▸ Task directions
Exact repetition of the data is the whole task.

Extracted data entries

........

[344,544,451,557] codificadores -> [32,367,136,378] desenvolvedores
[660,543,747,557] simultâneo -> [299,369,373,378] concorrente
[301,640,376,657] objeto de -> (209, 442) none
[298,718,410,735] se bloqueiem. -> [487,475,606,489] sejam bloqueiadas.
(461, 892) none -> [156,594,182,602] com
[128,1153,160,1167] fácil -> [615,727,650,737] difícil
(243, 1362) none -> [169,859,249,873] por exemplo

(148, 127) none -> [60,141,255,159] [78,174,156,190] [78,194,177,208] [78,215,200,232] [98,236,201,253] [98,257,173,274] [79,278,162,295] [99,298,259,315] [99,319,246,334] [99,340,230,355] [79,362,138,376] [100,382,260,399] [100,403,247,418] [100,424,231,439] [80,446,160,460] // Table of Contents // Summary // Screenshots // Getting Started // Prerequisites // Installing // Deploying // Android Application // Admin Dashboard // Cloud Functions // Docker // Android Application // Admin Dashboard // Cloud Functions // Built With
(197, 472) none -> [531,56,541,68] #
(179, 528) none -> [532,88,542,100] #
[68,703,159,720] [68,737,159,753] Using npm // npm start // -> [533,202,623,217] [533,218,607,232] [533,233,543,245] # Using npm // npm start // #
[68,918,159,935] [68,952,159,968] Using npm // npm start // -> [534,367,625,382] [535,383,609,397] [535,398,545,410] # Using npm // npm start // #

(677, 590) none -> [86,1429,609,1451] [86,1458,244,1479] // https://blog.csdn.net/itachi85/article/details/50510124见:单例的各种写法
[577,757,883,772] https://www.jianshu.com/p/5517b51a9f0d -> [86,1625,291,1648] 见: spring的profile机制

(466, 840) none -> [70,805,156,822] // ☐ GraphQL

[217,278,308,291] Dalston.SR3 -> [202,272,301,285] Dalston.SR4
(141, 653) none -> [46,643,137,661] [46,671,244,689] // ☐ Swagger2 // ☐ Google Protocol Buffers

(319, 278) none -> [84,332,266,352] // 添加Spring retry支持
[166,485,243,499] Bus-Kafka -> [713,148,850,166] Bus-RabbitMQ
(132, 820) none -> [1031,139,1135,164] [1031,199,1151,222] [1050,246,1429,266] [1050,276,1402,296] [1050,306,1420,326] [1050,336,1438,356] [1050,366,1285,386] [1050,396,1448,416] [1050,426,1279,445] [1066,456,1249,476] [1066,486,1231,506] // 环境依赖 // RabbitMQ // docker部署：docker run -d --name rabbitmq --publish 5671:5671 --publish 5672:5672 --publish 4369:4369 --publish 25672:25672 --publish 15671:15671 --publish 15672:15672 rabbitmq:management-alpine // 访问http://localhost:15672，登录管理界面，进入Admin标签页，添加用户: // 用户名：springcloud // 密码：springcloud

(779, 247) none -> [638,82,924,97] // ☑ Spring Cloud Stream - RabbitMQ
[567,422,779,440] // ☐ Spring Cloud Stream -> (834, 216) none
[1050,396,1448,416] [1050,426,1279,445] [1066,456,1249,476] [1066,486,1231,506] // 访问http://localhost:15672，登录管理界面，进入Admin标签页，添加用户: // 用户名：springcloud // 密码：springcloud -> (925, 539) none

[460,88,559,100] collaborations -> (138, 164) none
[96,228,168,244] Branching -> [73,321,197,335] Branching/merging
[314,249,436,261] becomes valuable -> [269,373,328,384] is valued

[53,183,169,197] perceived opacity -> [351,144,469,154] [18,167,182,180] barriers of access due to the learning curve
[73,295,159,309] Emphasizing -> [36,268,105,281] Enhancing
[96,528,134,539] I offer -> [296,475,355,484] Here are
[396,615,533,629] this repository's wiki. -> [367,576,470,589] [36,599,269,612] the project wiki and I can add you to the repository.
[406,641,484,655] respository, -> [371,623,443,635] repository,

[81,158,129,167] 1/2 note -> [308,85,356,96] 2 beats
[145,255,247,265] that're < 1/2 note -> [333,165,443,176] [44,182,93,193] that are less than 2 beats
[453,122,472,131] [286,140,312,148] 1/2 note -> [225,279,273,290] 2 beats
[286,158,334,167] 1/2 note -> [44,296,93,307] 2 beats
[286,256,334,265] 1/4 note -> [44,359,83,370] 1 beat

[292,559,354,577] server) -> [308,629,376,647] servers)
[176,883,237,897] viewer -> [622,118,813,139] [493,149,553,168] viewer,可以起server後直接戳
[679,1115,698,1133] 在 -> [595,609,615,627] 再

........

▸ Output of the task
[344,544,451,557] codificadores -> [32,367,136,378] desenvolvedores
[660,543,747,557] simultâneo -> [299,369,373,378] concorrente
[301,640,376,657] objeto de -> (209, 442) none
[298,718,410,735] se bloqueiem. -> [487,475,606,489] sejam bloqueiadas.
(461, 892) none -> [156,594,182,602] com
[128,1153,160,1167] fácil -> [615,727,650,737] difícil
(243, 1362) none -> [169,859,249,873] por exemplo

(148, 127) none -> [60,141,255,159] [78,174,156,190] [78,194,177,208] [78,215,200,232] [98,236,201,253] [98,257,173,274] [79,278,162,295] [99,298,259,315] [99,319,246,334] [99,340,230,355] [79,362,138,376] [100,382,260,399] [100,403,247,418] [100,424,231,439] [80,446,160,460] // Table of Contents // Summary // Screenshots // Getting Started // Prerequisites // Installing // Deploying // Android Application // Admin Dashboard // Cloud Functions // Docker // Android Application // Admin Dashboard // Cloud Functions // Built With
(197, 472) none -> [531,56,541,68] #
(179, 528) none -> [532,88,542,100] #
[68,703,159,720] [68,737,159,753] Using npm // npm start // -> [533,202,623,217] [533,218,607,232] [533,233,543,245] # Using npm // npm start // #
[68,918,159,935] [68,952,159,968] Using npm // npm start // -> [534,367,625,382] [535,383,609,397] [535,398,545,410] # Using npm // npm start // #

(677, 590) none -> [86,1429,609,1451] [86,1458,244,1479] // https://blog.csdn.net/itachi85/article/details/50510124见:单例的各种写法
[577,757,883,772] https://www.jianshu.com/p/5517b51a9f0d -> [86,1625,291,1648] 见: spring的profile机制

(466, 840) none -> [70,805,156,822] // ☐ GraphQL

[217,278,308,291] Dalston.SR3 -> [202,272,301,285] Dalston.SR4
(141, 653) none -> [46,643,137,661] [46,671,244,689] // ☐ Swagger2 // ☐ Google Protocol Buffers

(319, 278) none -> [84,332,266,352] // 添加Spring retry支持
[166,485,243,499] Bus-Kafka -> [713,148,850,166] Bus-RabbitMQ
(132, 820) none -> [1031,139,1135,164] [1031,199,1151,222] [1050,246,1429,266] [1050,276,1402,296] [1050,306,1420,326] [1050,336,1438,356] [1050,366,1285,386] [1050,396,1448,416] [1050,426,1279,445] [1066,456,1249,476] [1066,486,1231,506] // 环境依赖 // RabbitMQ // docker部署：docker run -d --name rabbitmq --publish 5671:5671 --publish 5672:5672 --publish 4369:4369 --publish 25672:25672 --publish 15671:15671 --publish 15672:15672 rabbitmq:management-alpine // 访问http://localhost:15672，登录管理界面，进入Admin标签页，添加用户: // 用户名：springcloud // 密码：springcloud

(779, 247) none -> [638,82,924,97] // ☑ Spring Cloud Stream - RabbitMQ
[567,422,779,440] // ☐ Spring Cloud Stream -> (834, 216) none
[1050,396,1448,416] [1050,426,1279,445] [1066,456,1249,476] [1066,486,1231,506] // 访问http://localhost:15672，登录管理界面，进入Admin标签页，添加用户: // 用户名：springcloud // 密码：springcloud -> (925, 539) none

[460,88,559,100] collaborations -> (138, 164) none
[96,228,168,244] Branching -> [73,321,197,335] Branching/merging
[314,249,436,261] becomes valuable -> [269,373,328,384] is valued

[53,183,169,197] perceived opacity -> [351,144,469,154] [18,167,182,180] barriers of access due to the learning curve
[73,295,159,309] Emphasizing -> [36,268,105,281] Enhancing
[96,528,134,539] I offer -> [296,475,355,484] Here are
[396,615,533,629] this repository's wiki. -> [367,576,470,589] [36,599,269,612] the project wiki and I can add you to the repository.
[406,641,484,655] respository, -> [371,623,443,635] repository,

[81,158,129,167] 1/2 note -> [308,85,356,96] 2 beats
[145,255,247,265] that're < 1/2 note -> [333,165,443,176] [44,182,93,193] that are less than 2 beats
[453,122,472,131] [286,140,312,148] 1/2 note -> [225,279,273,290] 2 beats
[286,158,334,167] 1/2 note -> [44,296,93,307] 2 beats
[286,256,334,265] 1/4 note -> [44,359,83,370] 1 beat

[292,559,354,577] server) -> [308,629,376,647] servers)
[176,883,237,897] viewer -> [622,118,813,139] [493,149,553,168] viewer,可以起server後直接戳
[679,1115,698,1133] 在 -> [595,609,615,627] 再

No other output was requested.